Around the same time that Cody Wilson took the stage at SXSW to discuss his new for-profit 3D-printing design database earlier this month, the Bureau of Alcohol, Tobacco, Firearms and Explosives (ATF) was finalizing his application to become a federally-licensed firearms manufacturer. Wilson stood in front of the crowd and talked about how everyone should have access to technology that made it easy for them to print gun parts in their garages.
He talked about Defense Distributed, the organization he and some friends set up to offer 3D-printed gun designs to the masses for free through a website called DEFCAD, and finally addressed the government's role in the manufacture of firearms. "I'm not soliciting help from the government," he said.
"We are trying to follow the law as it is now and be good citizens," Wilson added. "I don't view government as a benign institution." Well, the government doesn't seem entirely sure what to think of Wilson's own institution.

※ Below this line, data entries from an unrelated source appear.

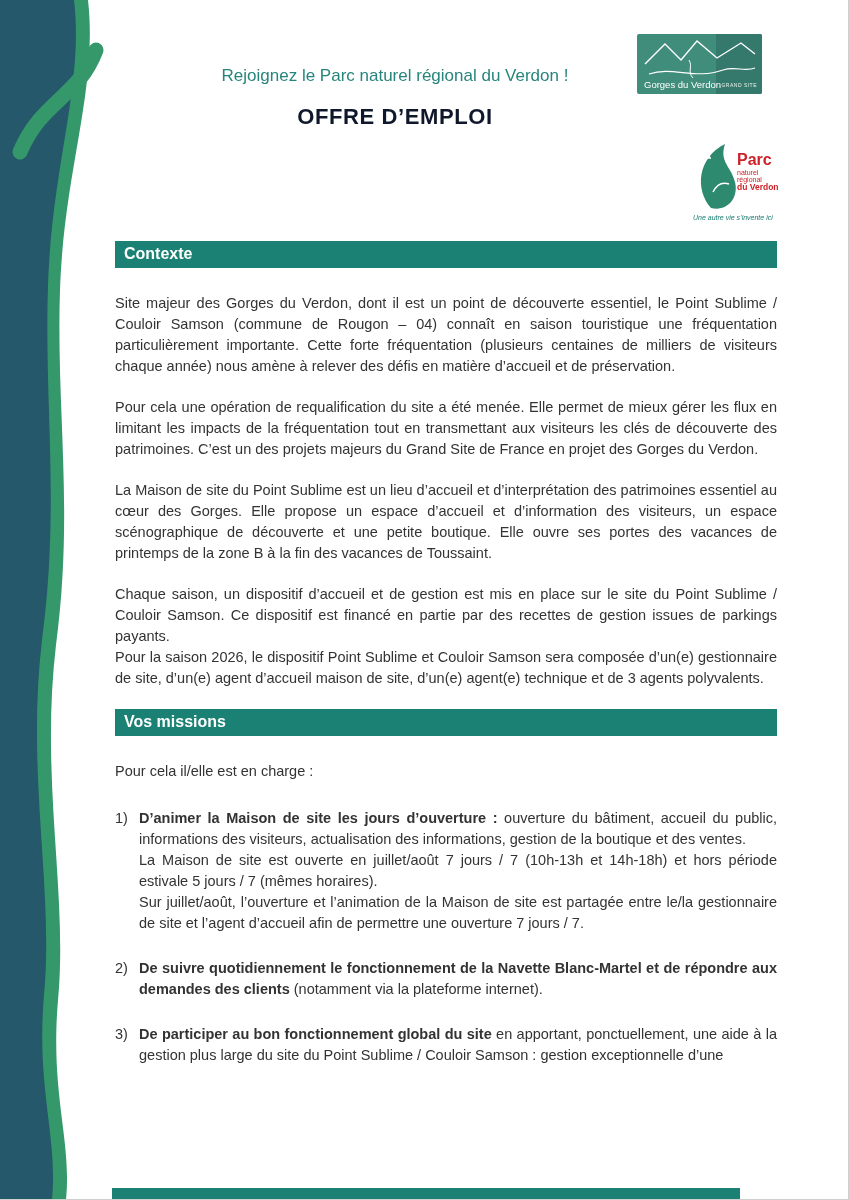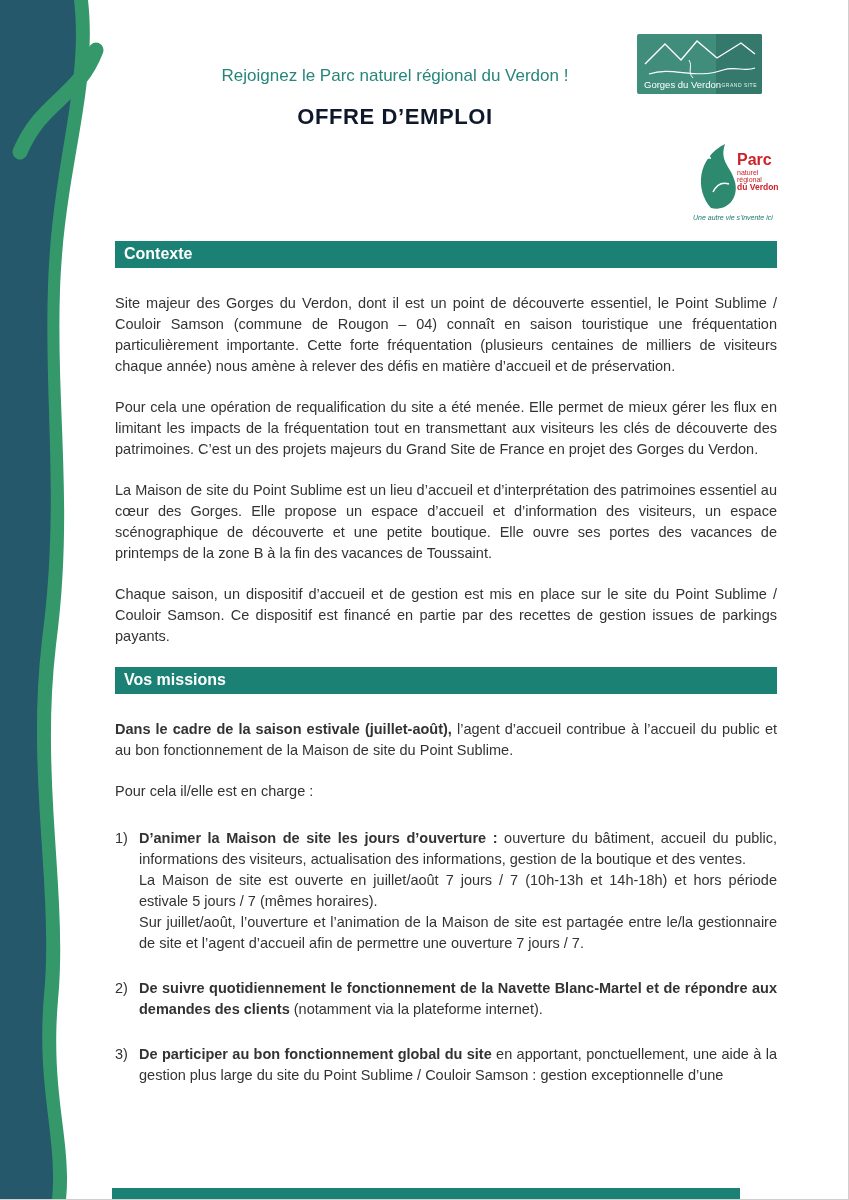--- a/index.html
+++ b/index.html
@@ -101,6 +101,7 @@
     <p class="para">La Maison de site du Point Sublime est un lieu d’accueil et d’interprétation des patrimoines essentiel au cœur des Gorges. Elle propose un espace d’accueil et d’information des visiteurs, un espace scénographique de découverte et une petite boutique. Elle ouvre ses portes des vacances de printemps de la zone B à la fin des vacances de Toussaint.</p>
     <p class="para">
       <span class="blk">Chaque saison, un dispositif d’accueil et de gestion est mis en place sur le site du Point Sublime / Couloir Samson. Ce dispositif est financé en partie par des recettes de gestion issues de parkings payants.</span>
+      <span class="blk">Pour la saison 2026, le dispositif Point Sublime et Couloir Samson sera composée d’un(e) gestionnaire de site, d’un(e) agent d’accueil maison de site, d’un(e) agent(e) technique et de 3 agents polyvalents.</span>
     </p>
 
     <div class="section-bar">Vos missions</div>

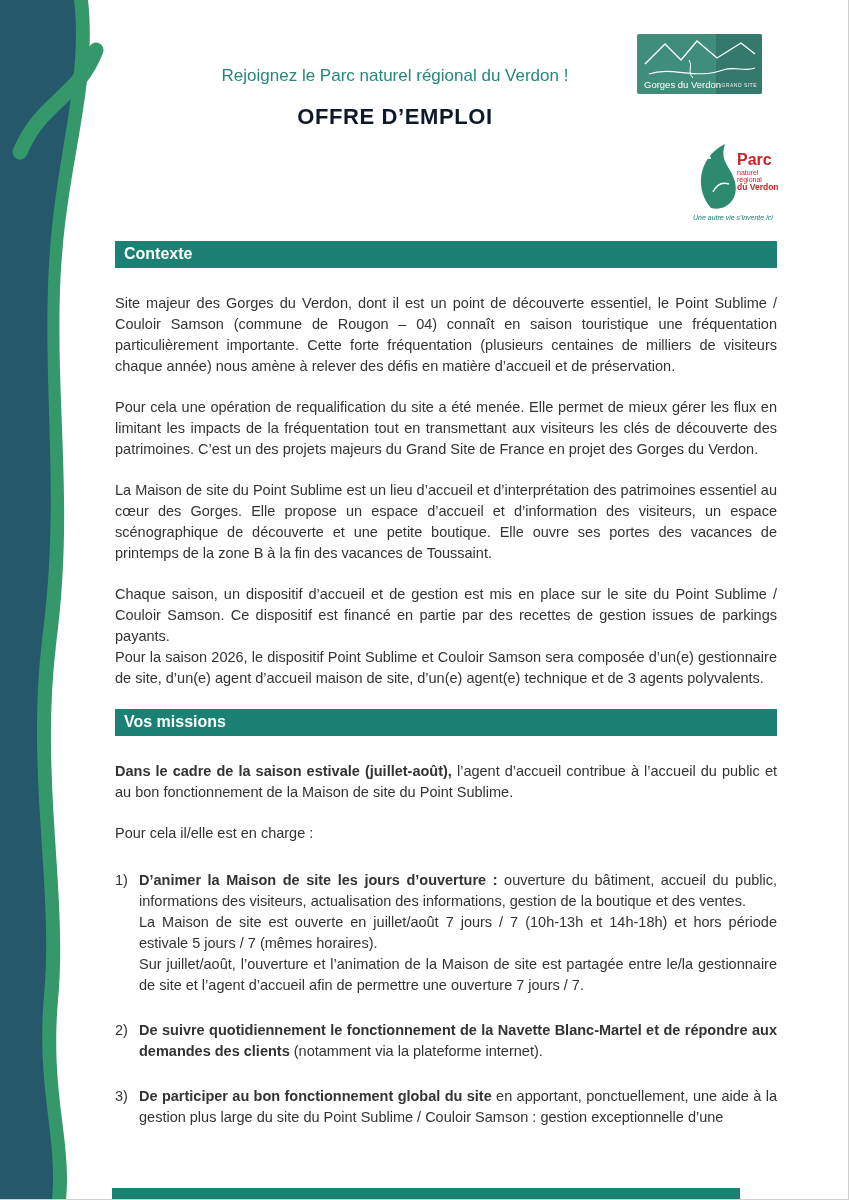--- a/index.html
+++ b/index.html
@@ -106,7 +106,6 @@
 
     <div class="section-bar">Vos missions</div>
 
-    <p class="para"><span class="b">Dans le cadre de la saison estivale (juillet-août),</span><span> l’agent d’accueil contribue à l’accueil du public et au bon fonctionnement de la Maison de site du Point Sublime.</span></p>
 
 
     <p class="para">Pour cela il/elle est en charge :</p>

I talked to a number of ATF representatives, all of whom sent a similar message: 3D-printed gun technology has arrived, but it's not good enough yet to start figuring out how to regulate it.
"We are aware of all the 3D printing of firearms and have been tracking it for quite a while," Earl Woodham, a representative for the ATF field office in Charlotte, told me. "Our firearms technology people have looked at it, and we have not yet seen a consistently reliable firearm made with 3D printing."
I called the ATF's Washington headquarters to get a better idea of what it took to make a gun "consistently reliable," and program manager George Semonick said the guns should be "made to last years or generations." In other words, because 3D-printed guns aren't yet as durable as their metal counterparts, the ATF doesn't yet consider them as much of a concern.
Aside from long-term durability, it's difficult to understand the difference between a regular gun and a 3D-printed gun in the ATF's eyes. Defense Distributed's gun can fire off hundreds of rounds in one sitting. Doesn't that seem pretty consistent? Plus, when a part fails, the owner can always just print a new one. That also means development is relatively cheap.